I note an initial problem of definition. The book’s editors and authors use ‘populism’ and ‘majoritarian democracy’ as roughly equivalent terms. In my view, majoritarian democracy is the genus, with right-wing and left-wing populism as two distinct species. The genus is a mode of determining the preferences that guide policy-making in democracies; the species offer different substantive political agendas (though occasionally they share some ‘traits’ or policy proposals). In what follows I use the term ‘majoritarian democracy’ to describe the general mode of determining preferences and ‘populism’, referring when appropriate to the particular species, to describe the substantive agendas.
The elision of politics
Yves Mény writes, ‘The populists – all populists without exception – reject th[e] vertical division [between representatives as an elite and the people] and introduce a holistic perspective: ‘the people’ means everyone in society but excludes the elites, which are rejected as corrupt, incompetent or self-interested’ (Mény, p. 134). Jan-Werner Müller notes that there are indeed right- and left-wing populists and writes that they ‘are not always wrong when they make claims that get at something like the secession of the powerful’. But, he continues, ‘they are wrong to reduce all conflicts to questions of belonging or to deem disagreement with them as automatically illegitimate…. That is the reason’, he writes, ‘why genuine left-wing populists … are also prone to bend the law…’ (Müller, p. 164). The elision of politics – that is, treating ‘populism’ rather than different politically inflected versions as the relevant category of analysis – is clear. As is the fact that something might have gone off the tracks when Müller’s reference to left-wing populists and bending the law is supported by the following: ‘Think of the way the de facto ruler of Poland, Jarosław Kaczyński, charges an independent judiciary with “legal impossibilism”’ (Müller, p. 164 n. 24). I suppose there might be some sense in which Kaczyński is a left-wing populist, though Müller doesn’t lay it out, but the more standard view, I think, is that he is a right-wing populist.

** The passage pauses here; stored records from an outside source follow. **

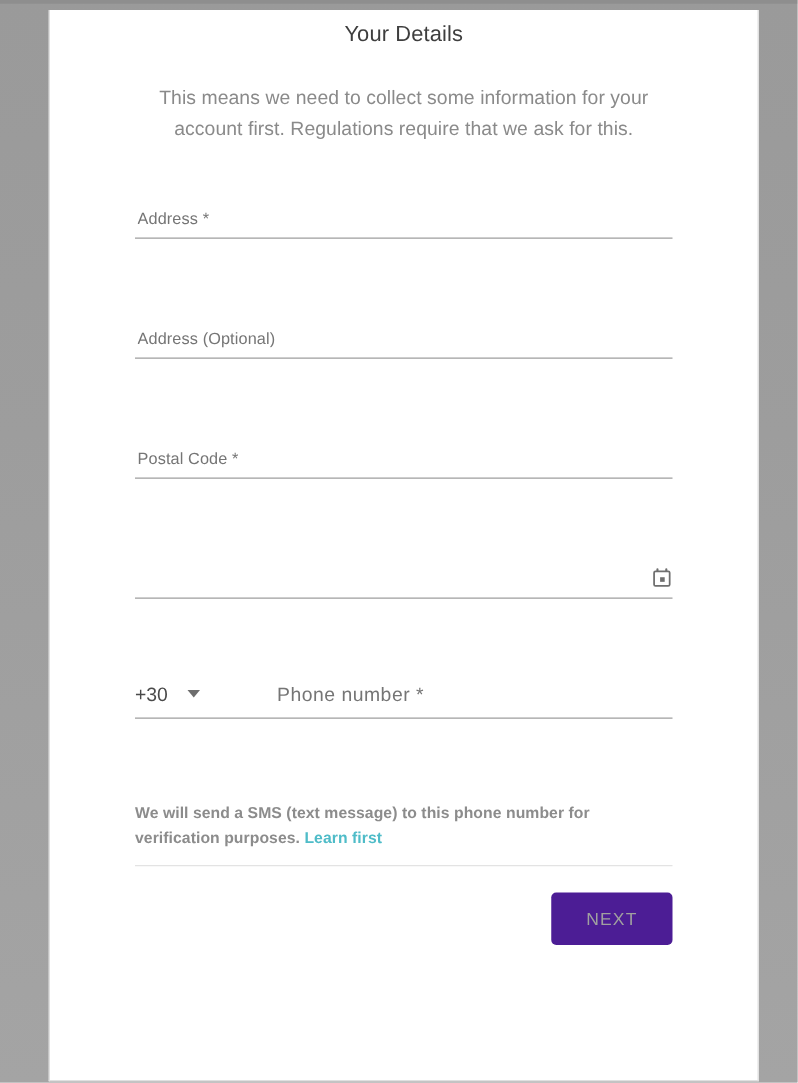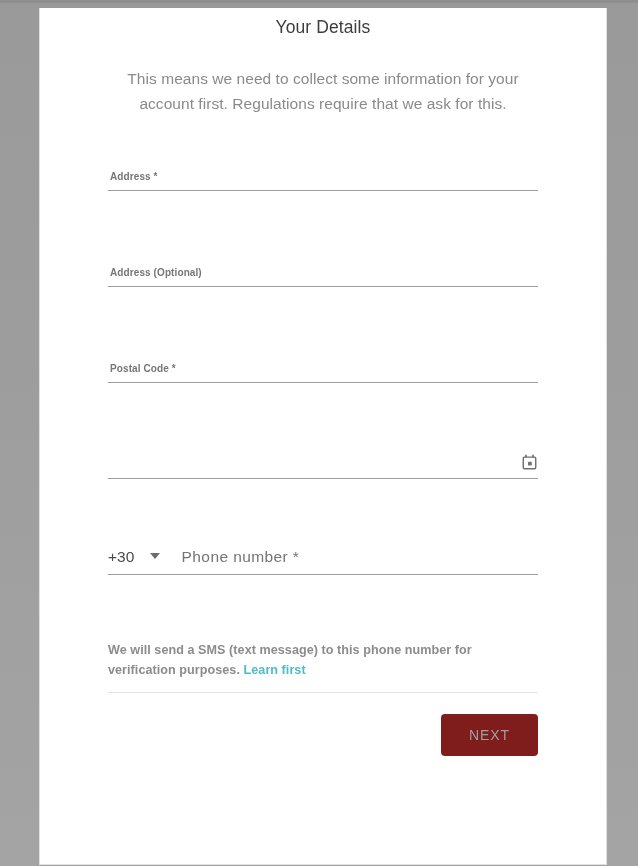"Address *" .field-placeholder { font-size: 10px -> 13px; font-weight: 700 -> 400 }
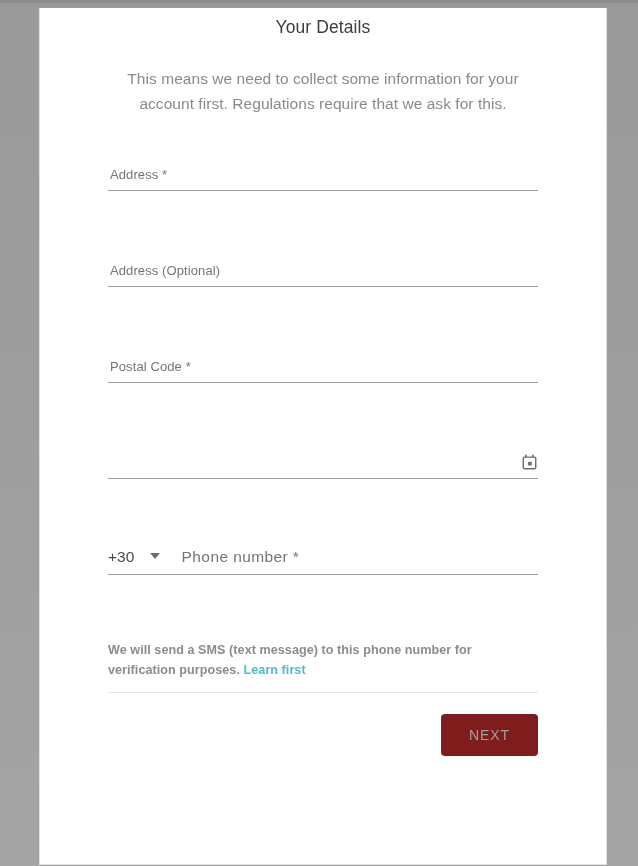"+30" .phone-field .field-inner { gap: none -> 40px }
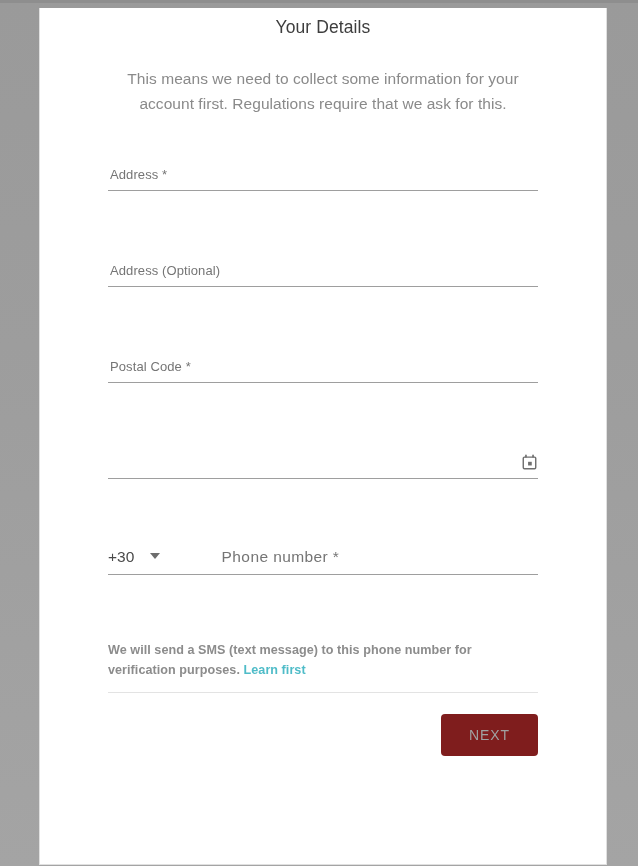"NEXT" .next-button { background: #7f1d1d -> #4c1d95 }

The elision of politics is common in the literature on populism and constitutionalism. Perhaps not surprisingly for a collection of essays by European-centred authors (11 of the book’s 21 chapters are written by Italian scholars and none by Latin American ones), almost all the examples of populism’s downsides come from Poland and Hungary.Footnote 2 Yet, many of the authors’ generalisations refer to populism generally, not merely to Poland and Hungary. And some of the generalisations are misleading even as to those nations.

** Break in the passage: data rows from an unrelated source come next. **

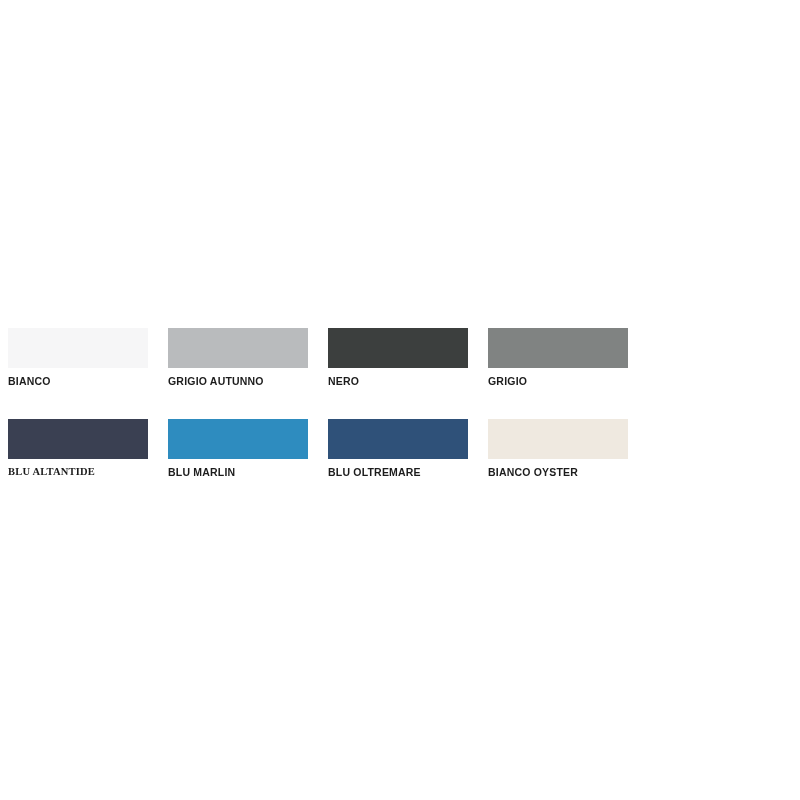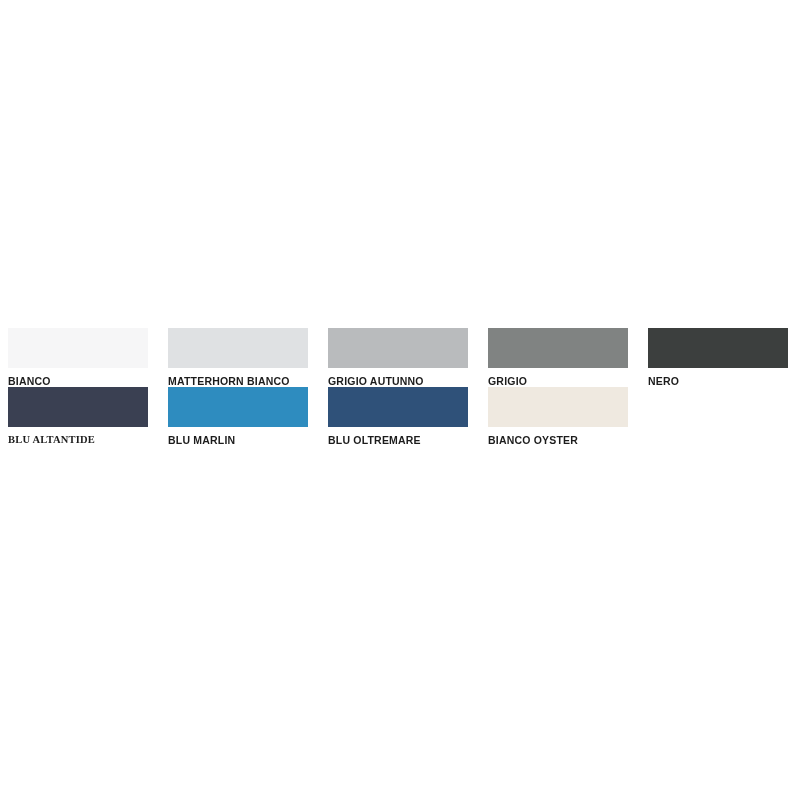"BIANCO" .swatch-grid { row-gap: none -> 32px }
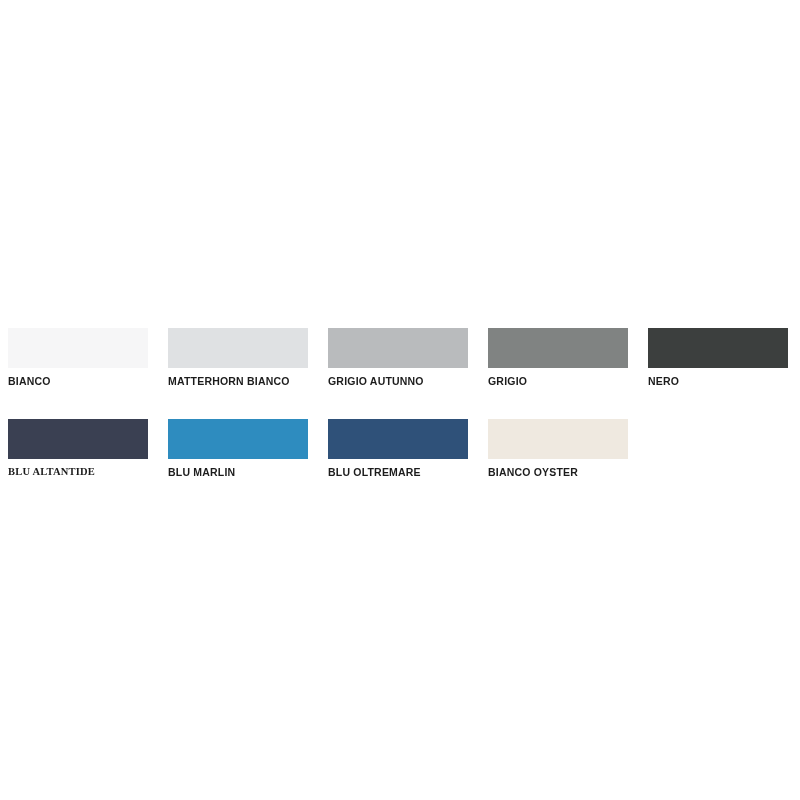"MATTERHORN BIANCO" div.swatch-cell { html: <div> <div></div> <div>MATTERHORN BIANCO</div> </div> -> none }
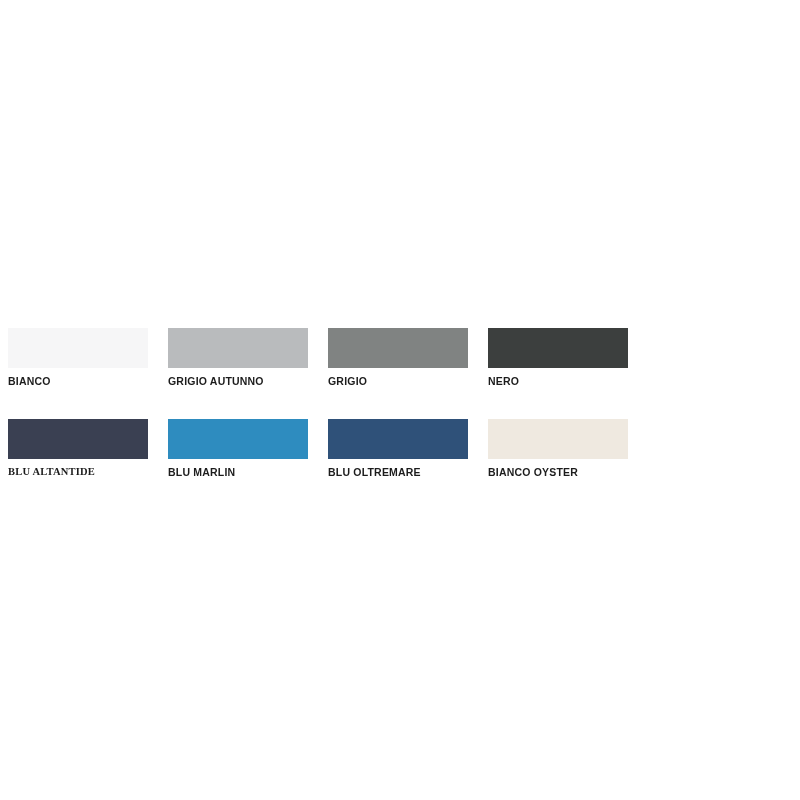"GRIGIO" div.swatch-cell { order: before "NERO" -> after "NERO" }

Consider a theme that recurs in several chapters – that populists favour plebiscitary decision-making over representative and deliberative processes. For Wojciech Sadurski, populists ‘dislike slow, patient deliberation in parliaments, preferring a “winner takes all”, plebiscitary model of politics, under which the leader … obtains a carte blanche for the period of his … term’ (Sadurski, p. 197). Benedetta Barbisan offers a related critique of imperative mandates, that is, requirements that representatives take direction from their constituents rather than exercise their independent judgement during parliamentary deliberations: the ‘imperative mandate serves the purpose … of removing all intermediaries … to reconnect constituents and deputies…’ (Barbisan, p. 256).
The problem here is that it is descriptively inaccurate, at least to the extent that it suggests that populists have a ‘utopian dream of a world without mediation or delegation…’ (Mény, p. 121). Even, perhaps especially, in Poland and Hungary populist leaders are perfectly happy to use representative institutions in which they have majorities to enact their preferred policies. They reserve referendums, imperative mandates, and plebiscites for specific policies – sometimes constitutional amendments, sometimes ordinary policies central to their political programs. Perhaps they use these techniques more than non-populist leaders, and sometimes (though I believe an empirical analysis would show, rarely) they use them in circumstances not strictly authorised by standard legal analyses.Footnote 3 But, overall, populists don’t oppose representation as such. Nor, I think, are populists as such committed to following the diktats of a charismatic ‘Dear Leader’ who asserts that he (rarely she) embodies ‘the People’ and that whatever he happens to prefer is a mirror of what the People want. I doubt that anyone would describe Kaczyński and Poland under the PiS in those terms, for example. Perhaps there are weak tendencies in these directions, but if so the analysis should take a different form.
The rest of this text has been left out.